今回は“塩化チオニルリチウム電池”を紹介する。この電池は主に電子機器のメモリーバックアップ用途に用いられており、一般の店では売られていない。リチウム系一次電池では最も高い3.6Vの公称電圧を持つ電池である。
日本ではマクセルが「SUPER Lithium」のブランドで、東芝ホームアプライアンス(旧・東芝電池)が「ULTRA LiTHIUM」のブランドで発売している。他にもイスラエルのタディランバッテリーもこの電池を発売しているメーカーとして知られている。
この電池があまり世に出回らないのは理由がある。中の電解液として使用されている塩化チオニルは空気中に触れると人体に有害な塩化水素や亜硫酸ガスが発生する。

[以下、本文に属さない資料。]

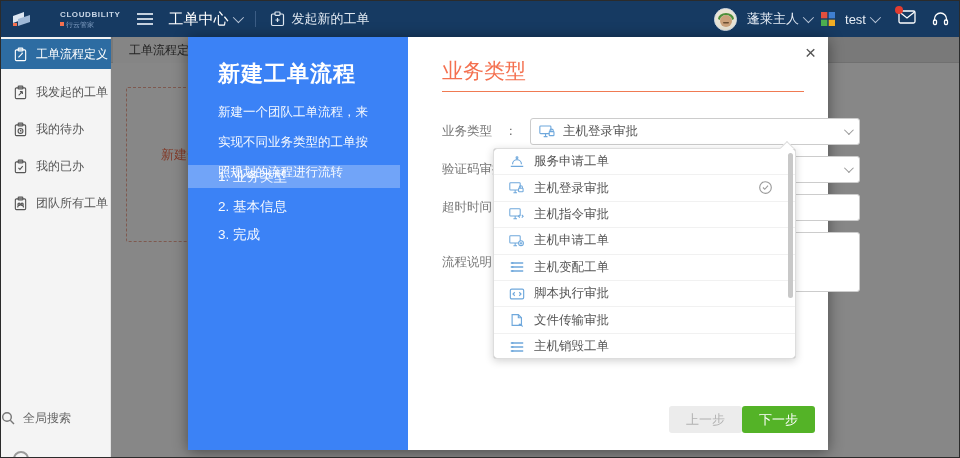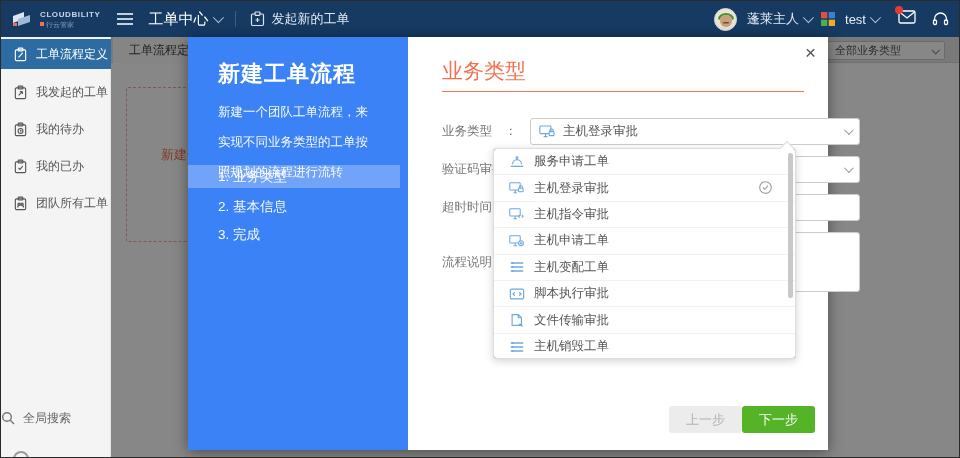--- a/index.html
+++ b/index.html
@@ -3,21 +3,21 @@
 <meta charset="utf-8">
 <style>
   * { margin:0; padding:0; box-sizing:border-box; }
   html,body { width:960px; height:458px; }
   body { font-family:"Liberation Sans","DejaVu Sans",sans-serif; }
   #app { position:relative; width:960px; height:458px; background:#fff; border:1px solid #2b2b2b; overflow:hidden; }
 
   
   .navbar { position:absolute; left:0; top:0; width:100%; height:36px; background:#163a62; display:flex; align-items:center; z-index:40; }
   .logo { display:flex; align-items:center; gap:5px; margin-left:10px; }
-  .logo-text { line-height:1; }
+  .logo-text { line-height:1;margin-left:20px; }
   .logo-title { font-size:8px; font-weight:bold; letter-spacing:.6px; color:#c9d6e6; }
   .logo-sub { font-size:7px; color:#7e9cc0; margin-top:2px; display:flex; align-items:center; gap:2px; }
   .logo-sub .dot { width:4px; height:4px; background:#f4704f; display:inline-block; }
   .nav-burger { margin-left:16px; cursor:pointer; }
   .nav-menu { display:flex; align-items:center; gap:5px; margin-left:14px; color:#fff; font-size:15px; cursor:pointer; }
   .nav-divider { width:1px; height:16px; background:#3c5d85; margin:0 14px; }
   .nav-new { display:flex; align-items:center; gap:6px; color:#dfe7f0; font-size:13px; cursor:pointer; }
   .nav-right { margin-left:auto; display:flex; align-items:center; gap:10px; margin-right:10px; }
   .avatar { width:23px; height:23px; border-radius:50%; overflow:hidden; background:#e9e4d6; border:1px solid #cdd6e2; }
   .nav-user, .nav-team { display:flex; align-items:center; gap:4px; color:#e7edf5; font-size:13px; cursor:pointer; }
@@ -202,24 +202,20 @@
       <span>全局搜索</span>
     </div>
     <div class="side-peek"></div>
   </div>
 
   <div class="content">
     <div class="tabbar">
       <div class="tab">
         <span>工单流程定义</span>
       </div>
-      <div class="filter-select">
-        <span>全部业务类型</span>
-        <span class="fchev"></span>
-      </div>
     </div>
     <div class="create-card">
       <span>新建一</span>
     </div>
   </div>
 
   <div class="overlay"></div>
 
   <div class="modal">
     <div class="wizard">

そのため、マクセルでは書類を取り交わさないと発売できない。
電池自体もプラス側は写真の様にガラスシールがなされている特殊形状で写真の電池は単3サイズだが単3の電池ボックスは使えない(だが、最近は単3電池互換サイズも発売されている模様)。
この電池は別名「ER電池」呼ばれるが、これは二酸化マンガンリチウム電池がCR、フッ化黒鉛リチウム電池がBRなのに対し、この塩化チオニルリチウム電池はERだからである。